Hâkimler ve Savcılar Kurulu (HSK) olayla ilgili soruşturma başlattı ve tahliye kararını veren İstanbul 5. Sulh Ceza Hâkimi Cevdet Özcan’ın görev yeri değiştirilerek Küçükçekmece Adliyesi’ne hâkim olarak gönderildi. Gazeteci Fatih Altaylı konuyla ilgili kaleme aldığı yazıda hâkimin “İktidar partisinden eski milletvekili beni sürekli arayarak bu şahsın mutlaka tahliye edilmesi gerektiği yönünde telkinde ve baskıda bulundu” şeklinde ifade verdiğini belirtti. Altaylı, eski milletvekili için “Hani her kabine değişikliği öncesi ‘Bu kez bakan olur’ denilip de bir türlü olamayan bir milletvekili var ya” ifadelerini kullanarak Kuzu’yu işaret etti. Altaylı’ya yanıt veren Burhan Kuzu, “Ben ne o İranlıyı tanırım ne de o hâkimle görüşmem oldu. Hele hele duygusallık dediğin para işleri benim asla yapmayacağım işler. Bu bilgiyi kim verdi size bilmem” dedi. Altaylı’nın gündeme getirmesiyle ortaya çıkan Burhan Kuzu ve Zindaşti ilişkisini kanıtlayan görüntüler ortaya çıktı. Görüntülerde Burhan Kuzu, Zindaşti ve beraberindeki 3 kişi ile birlikte bir et lokantasında yemek yedikleri görülüyor.

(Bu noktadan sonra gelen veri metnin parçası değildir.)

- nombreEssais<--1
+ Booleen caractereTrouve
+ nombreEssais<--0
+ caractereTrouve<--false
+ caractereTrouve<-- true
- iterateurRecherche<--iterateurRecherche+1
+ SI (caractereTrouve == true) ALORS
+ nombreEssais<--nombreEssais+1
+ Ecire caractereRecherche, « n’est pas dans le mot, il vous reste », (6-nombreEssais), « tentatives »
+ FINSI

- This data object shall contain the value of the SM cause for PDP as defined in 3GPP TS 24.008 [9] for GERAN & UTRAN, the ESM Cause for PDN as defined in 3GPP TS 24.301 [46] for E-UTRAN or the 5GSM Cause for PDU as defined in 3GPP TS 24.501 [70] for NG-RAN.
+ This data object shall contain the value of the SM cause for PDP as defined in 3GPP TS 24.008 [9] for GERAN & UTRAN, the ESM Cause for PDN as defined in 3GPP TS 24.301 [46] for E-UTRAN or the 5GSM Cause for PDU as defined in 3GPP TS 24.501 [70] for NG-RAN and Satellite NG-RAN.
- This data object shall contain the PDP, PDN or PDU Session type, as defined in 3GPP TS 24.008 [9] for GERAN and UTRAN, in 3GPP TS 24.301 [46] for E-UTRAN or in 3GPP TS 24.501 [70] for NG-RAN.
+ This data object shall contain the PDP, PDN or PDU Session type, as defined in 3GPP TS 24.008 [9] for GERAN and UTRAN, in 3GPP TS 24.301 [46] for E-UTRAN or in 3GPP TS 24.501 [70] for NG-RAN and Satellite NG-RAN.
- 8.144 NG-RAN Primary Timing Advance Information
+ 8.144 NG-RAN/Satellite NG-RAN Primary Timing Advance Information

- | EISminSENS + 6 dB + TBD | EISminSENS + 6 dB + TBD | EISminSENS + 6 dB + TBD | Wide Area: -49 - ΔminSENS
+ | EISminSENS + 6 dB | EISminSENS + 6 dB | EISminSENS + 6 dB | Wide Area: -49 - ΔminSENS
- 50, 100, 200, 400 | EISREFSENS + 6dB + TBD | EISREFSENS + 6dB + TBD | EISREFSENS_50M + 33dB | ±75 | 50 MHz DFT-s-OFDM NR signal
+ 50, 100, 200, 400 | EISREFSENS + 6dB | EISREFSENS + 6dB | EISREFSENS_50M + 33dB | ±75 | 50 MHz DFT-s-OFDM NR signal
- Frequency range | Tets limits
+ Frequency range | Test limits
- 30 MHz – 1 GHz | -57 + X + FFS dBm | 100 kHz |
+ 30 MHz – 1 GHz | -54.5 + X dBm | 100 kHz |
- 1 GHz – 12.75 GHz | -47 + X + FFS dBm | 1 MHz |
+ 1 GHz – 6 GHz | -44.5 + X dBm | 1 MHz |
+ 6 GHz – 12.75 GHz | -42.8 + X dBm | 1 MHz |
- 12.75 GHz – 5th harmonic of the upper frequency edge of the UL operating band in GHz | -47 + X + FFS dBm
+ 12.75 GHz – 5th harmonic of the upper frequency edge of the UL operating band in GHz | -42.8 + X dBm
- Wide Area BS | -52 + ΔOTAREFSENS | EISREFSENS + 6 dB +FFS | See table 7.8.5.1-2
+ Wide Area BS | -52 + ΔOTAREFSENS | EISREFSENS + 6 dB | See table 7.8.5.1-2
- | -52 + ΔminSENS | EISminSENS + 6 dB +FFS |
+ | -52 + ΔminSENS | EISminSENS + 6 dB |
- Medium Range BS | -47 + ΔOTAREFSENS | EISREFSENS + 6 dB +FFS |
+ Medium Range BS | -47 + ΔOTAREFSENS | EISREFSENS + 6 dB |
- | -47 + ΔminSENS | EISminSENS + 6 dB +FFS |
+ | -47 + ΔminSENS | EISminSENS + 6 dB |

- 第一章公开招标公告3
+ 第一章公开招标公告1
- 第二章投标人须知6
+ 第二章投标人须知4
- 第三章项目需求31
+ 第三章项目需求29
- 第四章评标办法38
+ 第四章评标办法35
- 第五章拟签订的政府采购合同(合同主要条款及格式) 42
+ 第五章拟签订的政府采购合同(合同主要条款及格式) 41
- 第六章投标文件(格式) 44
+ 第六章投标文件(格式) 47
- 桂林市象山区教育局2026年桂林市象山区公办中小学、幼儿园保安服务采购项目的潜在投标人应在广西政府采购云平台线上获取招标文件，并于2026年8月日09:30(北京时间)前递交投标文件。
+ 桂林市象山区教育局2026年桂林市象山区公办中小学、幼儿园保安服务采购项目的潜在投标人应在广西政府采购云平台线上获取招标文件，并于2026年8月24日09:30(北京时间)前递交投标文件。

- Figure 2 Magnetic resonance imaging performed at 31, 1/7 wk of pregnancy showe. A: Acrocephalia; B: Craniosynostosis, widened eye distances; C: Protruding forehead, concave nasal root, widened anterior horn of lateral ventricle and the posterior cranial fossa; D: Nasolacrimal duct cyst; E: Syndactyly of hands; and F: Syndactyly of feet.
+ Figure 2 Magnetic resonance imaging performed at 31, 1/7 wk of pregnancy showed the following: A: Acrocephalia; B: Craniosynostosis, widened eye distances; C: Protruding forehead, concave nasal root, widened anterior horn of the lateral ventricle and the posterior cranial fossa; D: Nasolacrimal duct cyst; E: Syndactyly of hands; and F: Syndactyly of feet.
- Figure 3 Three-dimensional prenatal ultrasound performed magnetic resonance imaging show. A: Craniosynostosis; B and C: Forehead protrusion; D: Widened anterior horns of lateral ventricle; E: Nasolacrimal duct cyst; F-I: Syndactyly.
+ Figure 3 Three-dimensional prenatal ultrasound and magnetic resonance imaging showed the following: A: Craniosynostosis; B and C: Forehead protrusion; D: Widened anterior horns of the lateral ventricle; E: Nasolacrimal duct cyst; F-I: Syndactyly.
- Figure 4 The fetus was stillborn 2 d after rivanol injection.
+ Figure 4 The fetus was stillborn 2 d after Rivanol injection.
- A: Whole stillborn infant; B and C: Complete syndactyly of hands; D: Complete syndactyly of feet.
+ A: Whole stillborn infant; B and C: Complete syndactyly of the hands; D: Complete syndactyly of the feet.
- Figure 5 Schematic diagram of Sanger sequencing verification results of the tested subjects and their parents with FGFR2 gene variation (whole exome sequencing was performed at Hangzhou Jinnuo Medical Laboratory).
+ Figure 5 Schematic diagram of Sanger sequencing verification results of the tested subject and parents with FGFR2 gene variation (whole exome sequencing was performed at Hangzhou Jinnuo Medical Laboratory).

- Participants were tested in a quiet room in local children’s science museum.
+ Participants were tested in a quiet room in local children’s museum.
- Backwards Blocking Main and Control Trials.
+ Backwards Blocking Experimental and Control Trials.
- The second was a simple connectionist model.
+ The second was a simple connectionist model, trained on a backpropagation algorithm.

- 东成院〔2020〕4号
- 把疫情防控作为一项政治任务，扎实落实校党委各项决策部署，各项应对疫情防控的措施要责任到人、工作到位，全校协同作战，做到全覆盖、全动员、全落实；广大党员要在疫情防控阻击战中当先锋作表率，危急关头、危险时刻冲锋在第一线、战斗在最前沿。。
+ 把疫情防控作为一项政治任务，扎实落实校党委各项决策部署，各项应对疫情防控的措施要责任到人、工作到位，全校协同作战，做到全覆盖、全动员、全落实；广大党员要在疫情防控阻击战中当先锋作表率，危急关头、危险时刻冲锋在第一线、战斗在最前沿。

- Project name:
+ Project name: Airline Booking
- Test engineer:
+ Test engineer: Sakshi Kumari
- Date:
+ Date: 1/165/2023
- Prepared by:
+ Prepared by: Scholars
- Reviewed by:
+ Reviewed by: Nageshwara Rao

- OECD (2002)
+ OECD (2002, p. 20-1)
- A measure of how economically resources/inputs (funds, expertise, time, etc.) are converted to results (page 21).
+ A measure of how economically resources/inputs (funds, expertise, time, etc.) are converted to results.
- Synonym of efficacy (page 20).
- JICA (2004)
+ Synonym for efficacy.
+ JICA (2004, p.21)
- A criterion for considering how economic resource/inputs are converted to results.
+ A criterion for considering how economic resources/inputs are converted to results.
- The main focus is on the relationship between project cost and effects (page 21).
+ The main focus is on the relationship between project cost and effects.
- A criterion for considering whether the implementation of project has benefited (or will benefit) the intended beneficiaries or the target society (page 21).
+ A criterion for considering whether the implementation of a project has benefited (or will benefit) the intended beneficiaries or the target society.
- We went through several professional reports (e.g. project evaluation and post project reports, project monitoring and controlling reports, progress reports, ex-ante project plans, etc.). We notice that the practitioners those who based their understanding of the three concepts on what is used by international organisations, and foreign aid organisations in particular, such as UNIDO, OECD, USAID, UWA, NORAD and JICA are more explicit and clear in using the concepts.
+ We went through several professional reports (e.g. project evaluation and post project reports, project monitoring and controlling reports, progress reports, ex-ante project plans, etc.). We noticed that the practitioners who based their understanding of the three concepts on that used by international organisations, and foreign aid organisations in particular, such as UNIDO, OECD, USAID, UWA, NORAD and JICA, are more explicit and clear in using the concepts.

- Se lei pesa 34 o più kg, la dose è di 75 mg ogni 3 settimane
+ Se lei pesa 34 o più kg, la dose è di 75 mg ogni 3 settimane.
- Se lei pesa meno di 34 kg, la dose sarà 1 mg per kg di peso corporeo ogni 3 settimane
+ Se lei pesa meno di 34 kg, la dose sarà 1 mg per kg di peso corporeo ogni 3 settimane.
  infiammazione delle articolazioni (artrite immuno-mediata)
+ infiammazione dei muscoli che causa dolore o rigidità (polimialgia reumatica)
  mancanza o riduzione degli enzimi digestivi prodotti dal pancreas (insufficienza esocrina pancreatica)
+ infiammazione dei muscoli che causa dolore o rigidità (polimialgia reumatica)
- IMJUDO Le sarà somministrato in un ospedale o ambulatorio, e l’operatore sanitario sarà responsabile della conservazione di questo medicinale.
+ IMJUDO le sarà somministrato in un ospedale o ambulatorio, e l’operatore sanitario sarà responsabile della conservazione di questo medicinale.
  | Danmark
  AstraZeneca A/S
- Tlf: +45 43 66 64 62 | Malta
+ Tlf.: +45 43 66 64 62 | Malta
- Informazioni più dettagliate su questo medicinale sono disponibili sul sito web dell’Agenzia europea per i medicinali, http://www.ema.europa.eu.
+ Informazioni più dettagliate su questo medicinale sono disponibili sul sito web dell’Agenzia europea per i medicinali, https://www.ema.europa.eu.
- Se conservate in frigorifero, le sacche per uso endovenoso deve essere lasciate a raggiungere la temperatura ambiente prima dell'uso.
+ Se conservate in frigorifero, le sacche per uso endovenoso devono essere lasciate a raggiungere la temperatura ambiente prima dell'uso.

Zindaşti’nin kızı ve şoförünün öldürülmesine ilişkin yargılaması süren ve Maltepe Cezaevi’nde tutuklu bulunan Orhan Ünğan, Bakırköy Cumhuriyet Başsavcılığı’na “yargıya müdahale ettiği” gerekçesiyle Kuzu ile ilgili suç duyurusunda bulundu.

Kuzu: Manşetten verin, ben rahatsız olmam

Fotoğraflar ile ilgili telefonda görüştüğümüz Burhan Kuzu, Zindaşti ile görüştüğünü kabul etti. “Evet doğrudur, doğrudur çok büyütüyorsunuz yazın manşetten verin, ben rahatsız olmam” diyen Burhan Kuzu şöyle konuştu: “Şu anlamda söylüyorum. Ben olayı anlatayım. Bu adam 7 sene önce bana geldi. 7 sene… 2011 veya 2014… Partiden birileri getirdi ‘hocam bu adam İranlı iş yapacakmış’. E olur. ‘Peki ne yapacakmış?’ Bir yemek yedik. O fotoğraf o yemeğin fotoğrafı. Ne istediğini sordum ‘benim annem Hakkârili yarı Türk sayılırım. Vatandaşlık almak istiyorum. Yardımcı olsanız’ dedi. Ben ‘oluruz’ dedim. Yatırım yapacak bir adama o zaman milletvekiliydim niye yardımcı olmayayım. Vatandaşlık Genel Müdürlüğü’ne müracaat etti. Ben de genel müdürü aradım yardımcı olmalarını istedim. Müdür bir ay sonra bana döndü, ‘hocam bu adamın sıkıntıları falan var’ dedi bana. Ben de sıkıntı varsa kalsın dedim. Hâlâ da vatandaş değil. Yıllar sonra adamın davası çıkmış. Bir daha da görmedim adamı, ilk ve son görüşümdü. Neticede o dönem bu adamın davası yoktu. Bu fotoğrafın hiçbir anlamı yok yazsan ne olacak yazmasan ne olacak.”

Haber önemi yok’

Kuzu’ya Fatih Altaylı’ya yaptığı ‘Ben ne o İranlıyı tanırım ne de…” açıklamasını sorduğumuzda ise “Fatih Altaylı yazıyı yazdı ben de cevap verdim. Tanımıyorum dedim. Arkasından aşağıya yazmış ‘vatandaşlıkla alakalı’ bir şey deyince bu adam o adam olduğunu o zaman öğrendim. O zaman bilmiyordum onun olduğunu. Gazetelerde görünce ha bu adam o adammış dedim. Zerre kadar yalanım yok. Haberini yapacaksanız bunları değerlendirin. Cumhuriyet gazetesinin bu manada notu da iyi olmaz. Doğru değil çünkü. Millet zannedecek ki Zindaşti ile beraber. Benim ilgim de yok alakam da. Klasik bir haber bir önemi yok. Çok istiyorsanız verin ama yanlış yapmış olursunuz. Bizim hakkımızı da gözetin… Cumhuriyet gibi bir gazeteye hakikaten yazık olur. Bizi de lekelemiş olur durduk yere” yanıtını verdi. (http://www.cumhuriyet.com.tr/haber/siyaset/1277780/Zindasti_bombasi__Burhan_Kuzu__Tanimam__dedigi_uyusturucu_baronuyla_yemekte….html)

***

Saygıdeğer arkadaşlar;

Kuzu’nun savunmasına dikkat ediyor musunuz?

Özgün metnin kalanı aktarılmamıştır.